## What is needed
Each record must be returned exactly, apart from the pictures, which stay out.

## Raw data
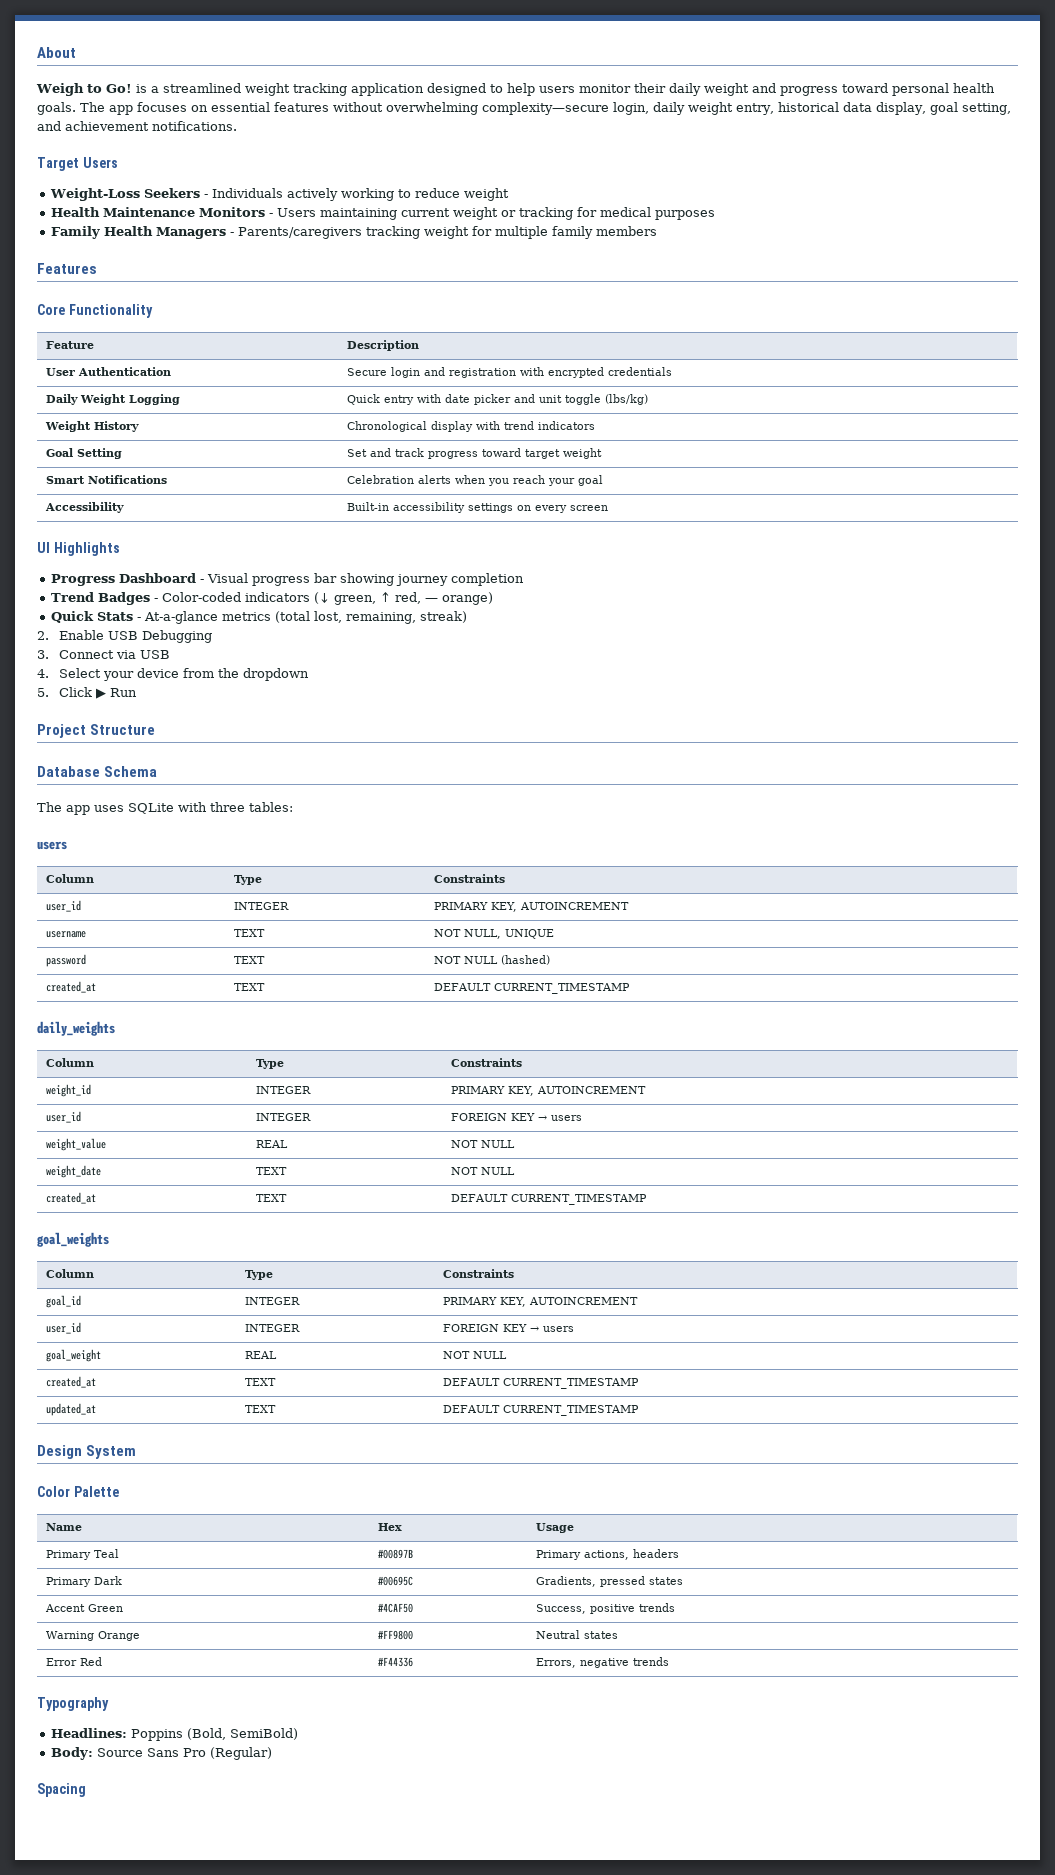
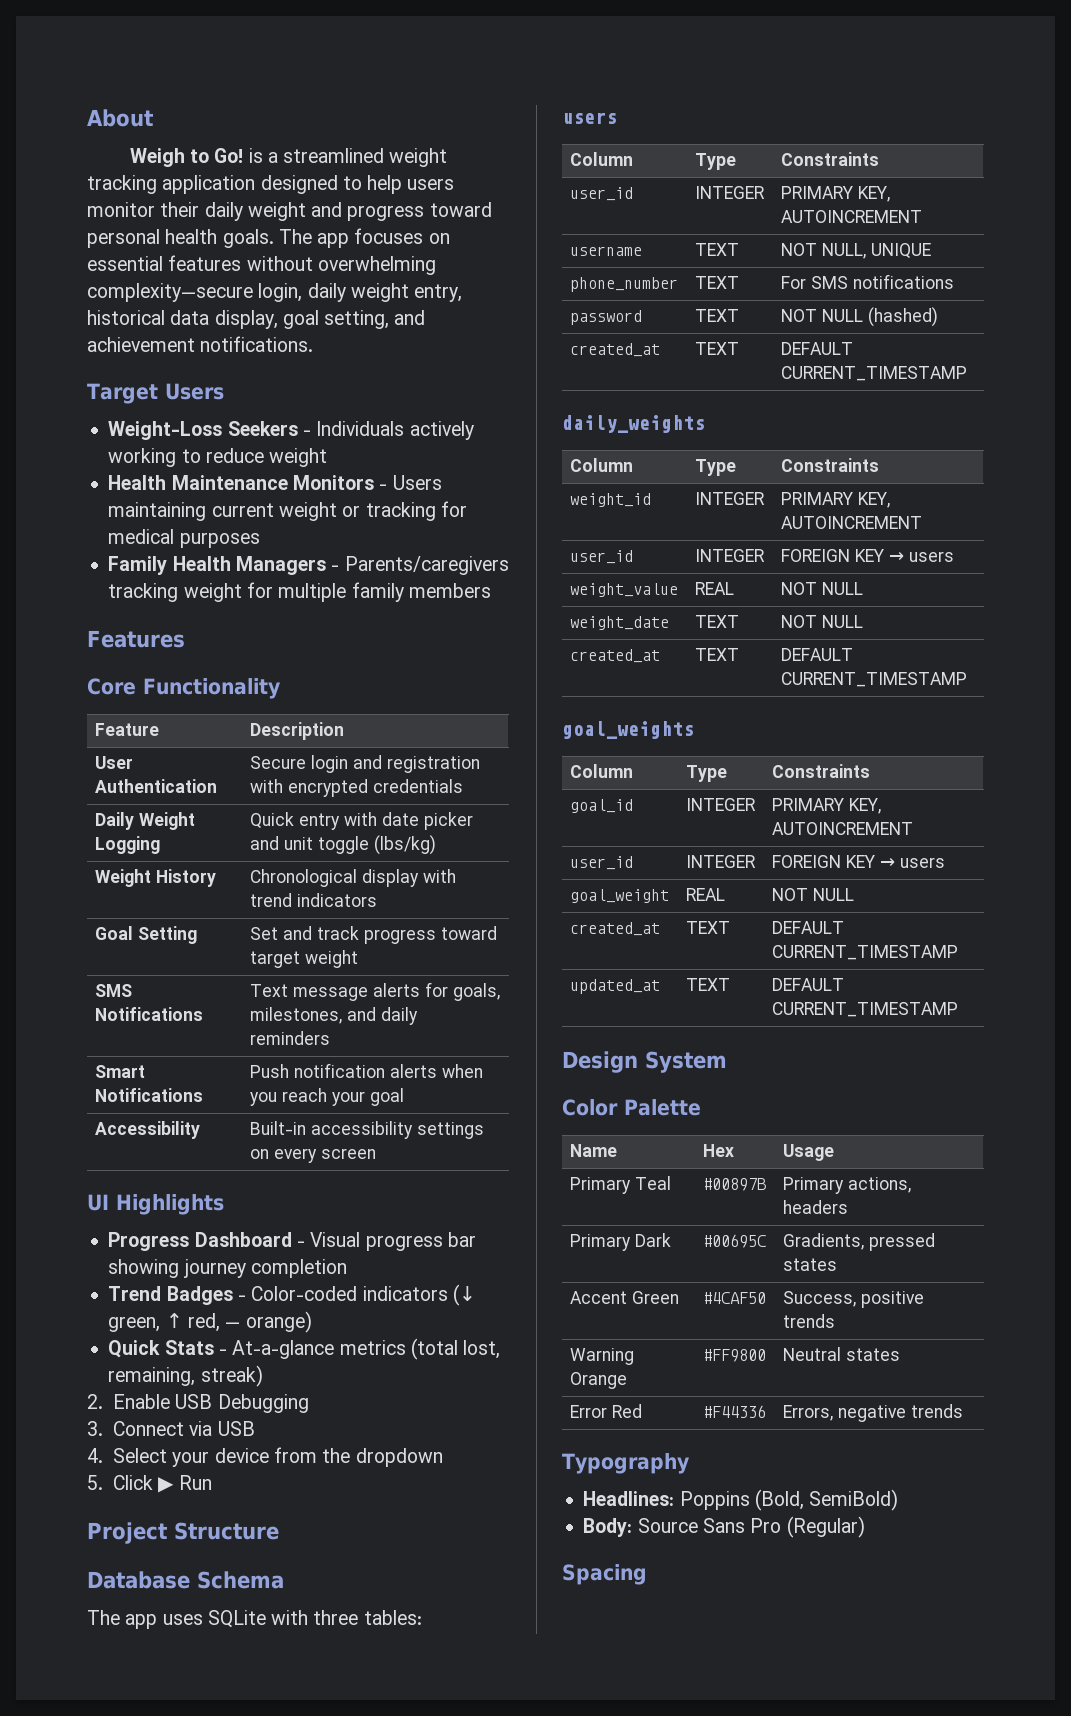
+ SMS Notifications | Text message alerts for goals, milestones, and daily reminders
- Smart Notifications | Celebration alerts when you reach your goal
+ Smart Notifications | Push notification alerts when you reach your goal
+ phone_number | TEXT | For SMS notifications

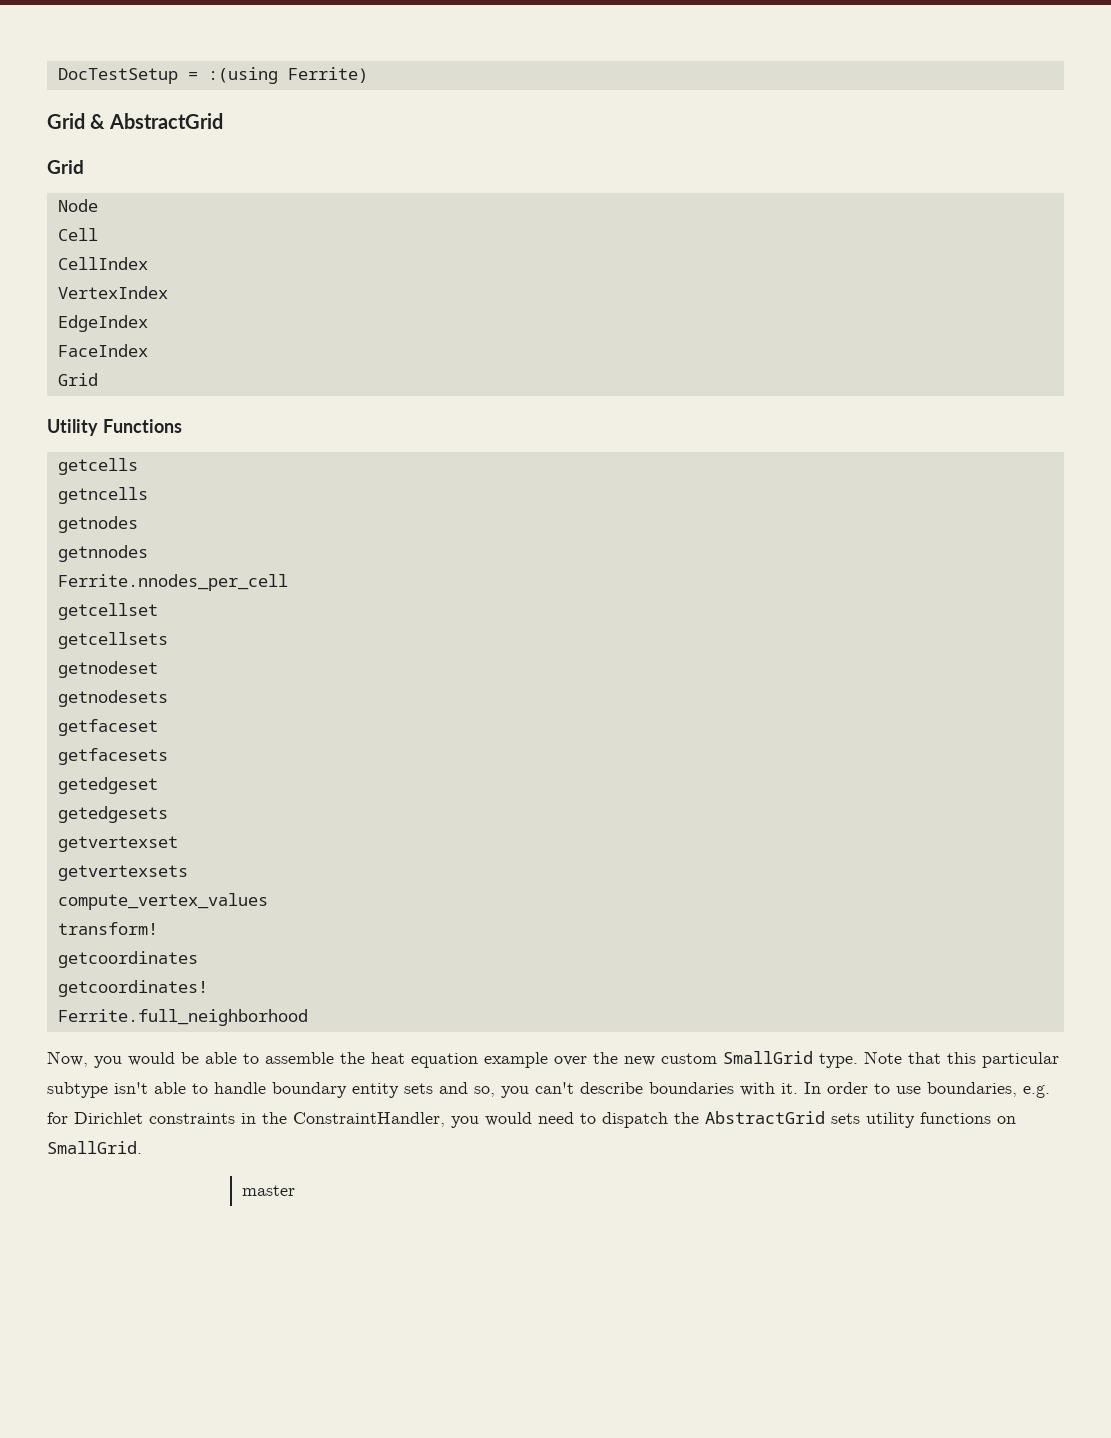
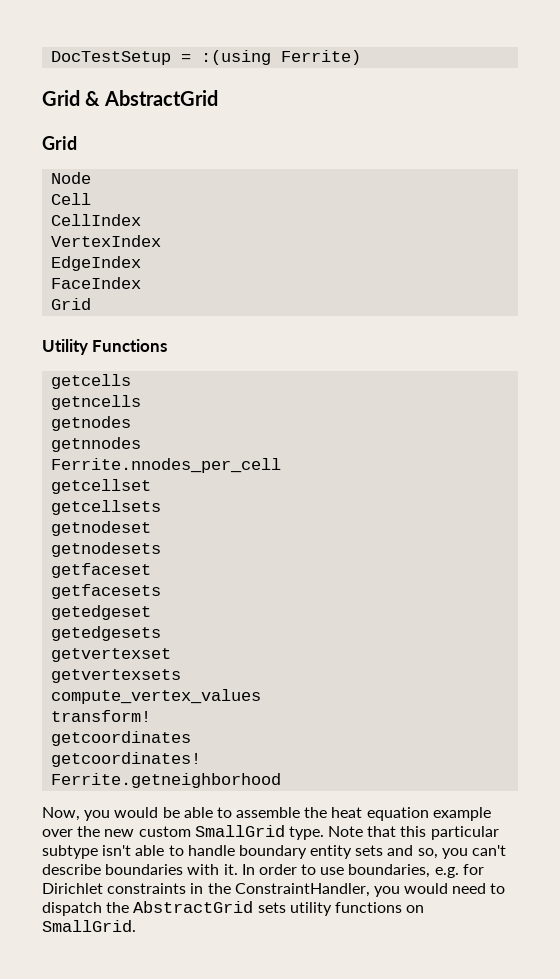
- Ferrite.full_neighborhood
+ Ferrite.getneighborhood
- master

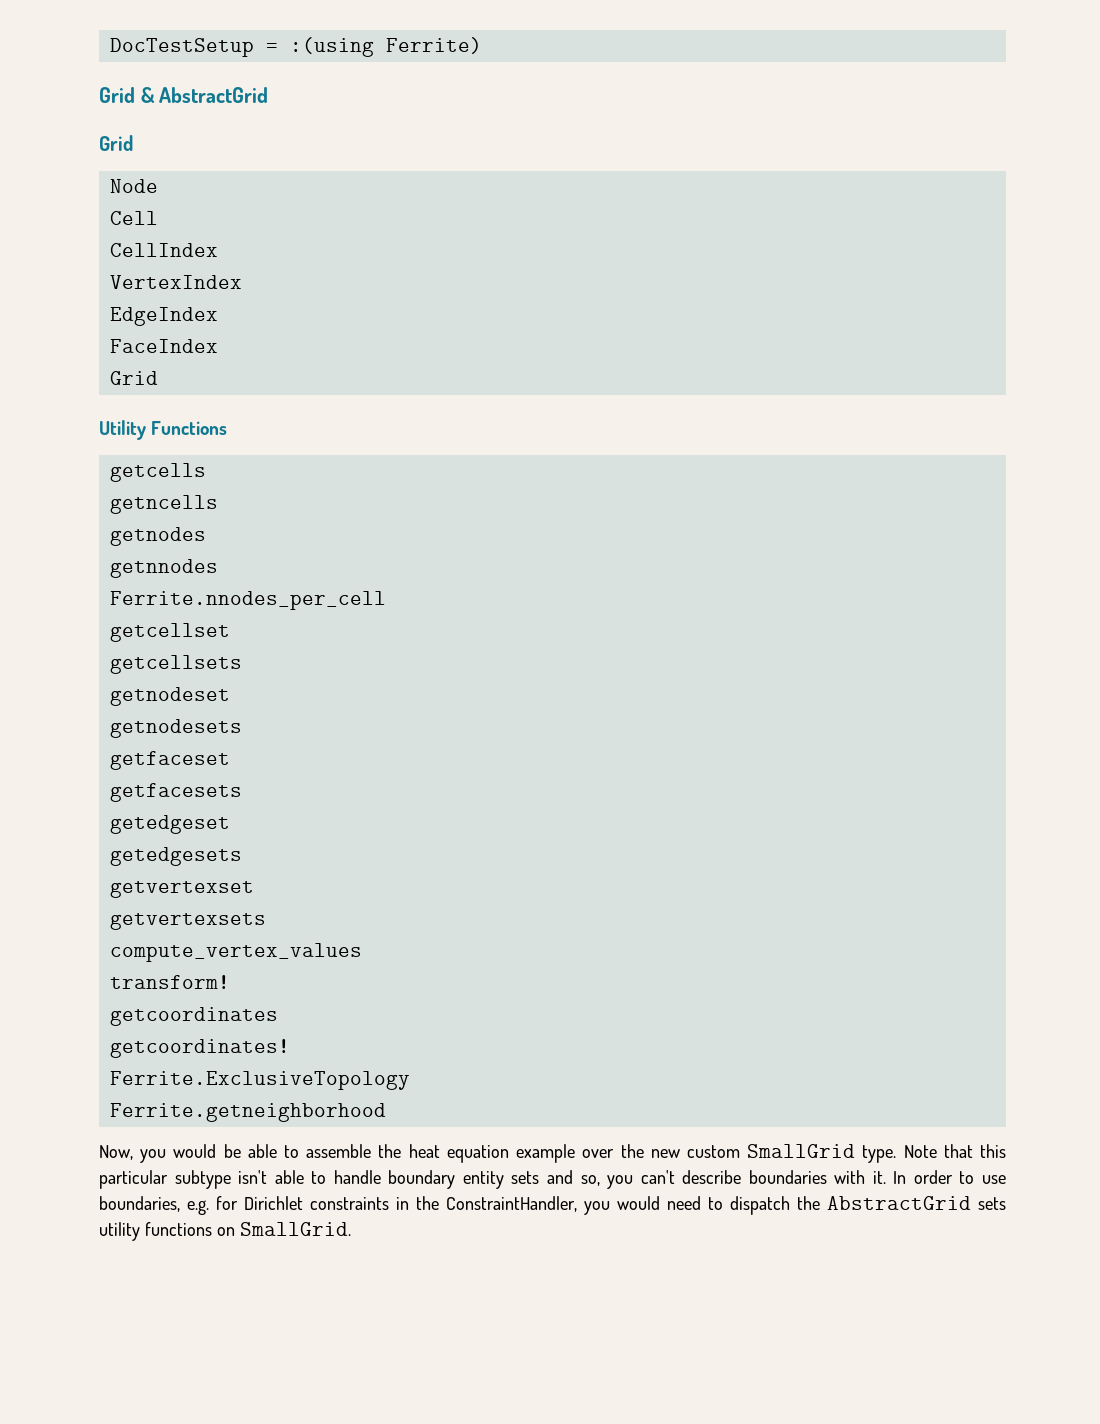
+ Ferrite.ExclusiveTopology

## Output below
+ SMS Notifications | Text message alerts for goals, milestones, and daily reminders
- Smart Notifications | Celebration alerts when you reach your goal
+ Smart Notifications | Push notification alerts when you reach your goal
+ phone_number | TEXT | For SMS notifications

- Ferrite.full_neighborhood
+ Ferrite.getneighborhood
- master

+ Ferrite.ExclusiveTopology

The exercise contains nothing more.